- **Exercise**
Here are the records. Write out exactly the lines between the one holding "[314,725,430,743] CHF 5'073.00" and the one holding "[589,105,763,133] Jul. 30", inclusive.

- **Provided records**

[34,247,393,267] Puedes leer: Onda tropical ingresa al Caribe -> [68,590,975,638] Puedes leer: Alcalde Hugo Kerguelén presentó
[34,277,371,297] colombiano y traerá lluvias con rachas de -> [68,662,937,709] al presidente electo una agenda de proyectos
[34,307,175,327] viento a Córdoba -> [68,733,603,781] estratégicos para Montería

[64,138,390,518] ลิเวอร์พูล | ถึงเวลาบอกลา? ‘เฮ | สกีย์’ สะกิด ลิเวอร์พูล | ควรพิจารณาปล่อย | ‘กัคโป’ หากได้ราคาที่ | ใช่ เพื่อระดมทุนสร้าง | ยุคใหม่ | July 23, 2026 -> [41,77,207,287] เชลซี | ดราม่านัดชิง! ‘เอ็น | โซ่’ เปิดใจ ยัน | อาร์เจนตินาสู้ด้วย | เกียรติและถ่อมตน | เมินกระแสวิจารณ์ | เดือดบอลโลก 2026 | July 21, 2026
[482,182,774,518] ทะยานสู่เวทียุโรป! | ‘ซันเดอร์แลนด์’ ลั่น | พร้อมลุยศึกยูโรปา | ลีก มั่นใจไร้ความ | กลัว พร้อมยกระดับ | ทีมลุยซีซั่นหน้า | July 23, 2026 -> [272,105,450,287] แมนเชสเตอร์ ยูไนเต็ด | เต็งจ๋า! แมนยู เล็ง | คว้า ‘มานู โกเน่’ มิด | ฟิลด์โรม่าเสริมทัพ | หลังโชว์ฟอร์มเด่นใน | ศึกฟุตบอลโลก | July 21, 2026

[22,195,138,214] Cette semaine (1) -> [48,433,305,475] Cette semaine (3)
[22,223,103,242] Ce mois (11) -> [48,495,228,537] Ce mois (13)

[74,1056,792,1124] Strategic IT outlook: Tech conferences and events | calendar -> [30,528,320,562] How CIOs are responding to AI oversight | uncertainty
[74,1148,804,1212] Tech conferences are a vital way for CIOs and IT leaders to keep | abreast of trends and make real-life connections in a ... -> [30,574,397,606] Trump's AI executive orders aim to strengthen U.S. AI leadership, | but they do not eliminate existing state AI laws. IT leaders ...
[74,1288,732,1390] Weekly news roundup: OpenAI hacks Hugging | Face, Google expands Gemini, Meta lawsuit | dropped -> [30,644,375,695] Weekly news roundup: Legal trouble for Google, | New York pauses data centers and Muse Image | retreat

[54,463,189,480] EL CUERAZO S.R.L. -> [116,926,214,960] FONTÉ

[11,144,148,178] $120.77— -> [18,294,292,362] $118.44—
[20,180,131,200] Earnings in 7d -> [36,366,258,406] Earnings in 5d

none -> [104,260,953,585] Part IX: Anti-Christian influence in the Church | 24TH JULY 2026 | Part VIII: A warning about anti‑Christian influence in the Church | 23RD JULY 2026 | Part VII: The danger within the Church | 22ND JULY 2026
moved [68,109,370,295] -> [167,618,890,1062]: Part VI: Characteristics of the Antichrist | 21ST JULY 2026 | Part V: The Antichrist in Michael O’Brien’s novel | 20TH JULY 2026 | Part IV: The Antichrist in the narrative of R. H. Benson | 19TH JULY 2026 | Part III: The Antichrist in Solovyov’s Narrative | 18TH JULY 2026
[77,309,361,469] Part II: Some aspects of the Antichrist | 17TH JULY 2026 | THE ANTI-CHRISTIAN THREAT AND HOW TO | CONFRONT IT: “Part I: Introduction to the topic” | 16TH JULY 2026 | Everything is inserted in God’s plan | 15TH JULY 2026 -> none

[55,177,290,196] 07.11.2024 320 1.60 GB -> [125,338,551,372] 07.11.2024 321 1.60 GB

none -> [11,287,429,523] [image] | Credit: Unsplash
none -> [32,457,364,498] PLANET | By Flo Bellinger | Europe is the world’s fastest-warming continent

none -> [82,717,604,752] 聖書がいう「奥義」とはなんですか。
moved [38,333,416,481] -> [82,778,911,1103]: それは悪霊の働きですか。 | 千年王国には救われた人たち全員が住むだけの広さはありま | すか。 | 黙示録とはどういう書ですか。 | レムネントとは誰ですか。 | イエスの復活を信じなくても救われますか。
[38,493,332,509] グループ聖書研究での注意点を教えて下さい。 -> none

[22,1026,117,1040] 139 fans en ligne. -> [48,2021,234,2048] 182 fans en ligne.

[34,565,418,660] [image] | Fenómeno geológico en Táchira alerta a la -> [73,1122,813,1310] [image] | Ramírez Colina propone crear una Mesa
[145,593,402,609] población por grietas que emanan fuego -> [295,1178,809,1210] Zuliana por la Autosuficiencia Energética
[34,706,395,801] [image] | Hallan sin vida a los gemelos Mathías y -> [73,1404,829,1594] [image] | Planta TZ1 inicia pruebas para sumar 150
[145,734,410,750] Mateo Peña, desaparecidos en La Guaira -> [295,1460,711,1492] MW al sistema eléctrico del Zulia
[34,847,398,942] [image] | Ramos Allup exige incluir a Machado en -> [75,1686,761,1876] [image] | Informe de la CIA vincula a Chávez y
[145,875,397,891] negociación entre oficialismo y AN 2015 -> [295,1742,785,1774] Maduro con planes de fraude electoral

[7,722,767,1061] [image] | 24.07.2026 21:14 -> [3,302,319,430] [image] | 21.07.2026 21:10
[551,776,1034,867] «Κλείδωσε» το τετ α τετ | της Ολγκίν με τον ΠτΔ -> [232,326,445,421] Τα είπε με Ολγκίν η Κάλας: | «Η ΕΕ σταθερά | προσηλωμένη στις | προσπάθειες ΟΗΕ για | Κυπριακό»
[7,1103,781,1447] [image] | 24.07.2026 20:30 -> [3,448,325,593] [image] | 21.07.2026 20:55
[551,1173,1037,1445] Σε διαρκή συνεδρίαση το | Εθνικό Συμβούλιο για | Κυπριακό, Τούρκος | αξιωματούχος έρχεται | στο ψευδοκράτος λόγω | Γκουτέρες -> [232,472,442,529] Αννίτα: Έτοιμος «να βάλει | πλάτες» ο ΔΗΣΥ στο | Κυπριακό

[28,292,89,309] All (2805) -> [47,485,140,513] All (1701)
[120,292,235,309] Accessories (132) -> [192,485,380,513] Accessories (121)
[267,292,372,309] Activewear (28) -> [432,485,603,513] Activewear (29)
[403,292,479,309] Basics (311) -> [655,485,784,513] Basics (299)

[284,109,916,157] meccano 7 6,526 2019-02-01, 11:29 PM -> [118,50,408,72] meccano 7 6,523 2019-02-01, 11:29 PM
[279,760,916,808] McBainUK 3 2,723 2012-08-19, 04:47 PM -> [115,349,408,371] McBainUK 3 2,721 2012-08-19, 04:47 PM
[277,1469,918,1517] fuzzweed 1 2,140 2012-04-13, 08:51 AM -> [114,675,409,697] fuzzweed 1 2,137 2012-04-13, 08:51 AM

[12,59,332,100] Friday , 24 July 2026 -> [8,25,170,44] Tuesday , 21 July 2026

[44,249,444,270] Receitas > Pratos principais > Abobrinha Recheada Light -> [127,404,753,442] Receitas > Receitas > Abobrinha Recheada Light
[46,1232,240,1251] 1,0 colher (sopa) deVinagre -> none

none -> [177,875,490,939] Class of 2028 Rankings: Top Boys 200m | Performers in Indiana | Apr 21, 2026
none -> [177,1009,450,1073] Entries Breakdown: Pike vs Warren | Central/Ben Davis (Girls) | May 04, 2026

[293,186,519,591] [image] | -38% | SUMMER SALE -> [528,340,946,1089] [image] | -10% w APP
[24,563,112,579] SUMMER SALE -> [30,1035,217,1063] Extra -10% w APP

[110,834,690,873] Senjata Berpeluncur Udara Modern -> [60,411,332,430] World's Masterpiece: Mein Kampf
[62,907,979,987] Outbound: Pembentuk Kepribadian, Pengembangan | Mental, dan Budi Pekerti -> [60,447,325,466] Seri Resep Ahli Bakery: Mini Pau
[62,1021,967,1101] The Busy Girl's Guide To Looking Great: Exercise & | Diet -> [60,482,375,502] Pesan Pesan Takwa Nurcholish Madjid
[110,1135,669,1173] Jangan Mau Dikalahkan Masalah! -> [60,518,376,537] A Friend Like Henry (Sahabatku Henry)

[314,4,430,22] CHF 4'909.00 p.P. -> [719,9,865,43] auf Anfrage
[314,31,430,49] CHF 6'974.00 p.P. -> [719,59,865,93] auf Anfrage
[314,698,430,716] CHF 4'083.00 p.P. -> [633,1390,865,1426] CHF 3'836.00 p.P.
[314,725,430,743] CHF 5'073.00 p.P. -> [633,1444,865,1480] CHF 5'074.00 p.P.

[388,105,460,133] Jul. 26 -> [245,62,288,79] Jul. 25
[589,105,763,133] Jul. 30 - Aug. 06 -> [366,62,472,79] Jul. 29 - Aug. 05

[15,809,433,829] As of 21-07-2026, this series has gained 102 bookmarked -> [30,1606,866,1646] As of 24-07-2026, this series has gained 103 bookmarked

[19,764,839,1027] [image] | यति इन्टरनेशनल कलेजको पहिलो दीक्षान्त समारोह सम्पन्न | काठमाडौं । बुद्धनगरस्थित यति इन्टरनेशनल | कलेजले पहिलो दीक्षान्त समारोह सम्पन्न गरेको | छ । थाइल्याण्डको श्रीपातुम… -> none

- **Written response**
[314,725,430,743] CHF 5'073.00 p.P. -> [633,1444,865,1480] CHF 5'074.00 p.P.

[388,105,460,133] Jul. 26 -> [245,62,288,79] Jul. 25
[589,105,763,133] Jul. 30 - Aug. 06 -> [366,62,472,79] Jul. 29 - Aug. 05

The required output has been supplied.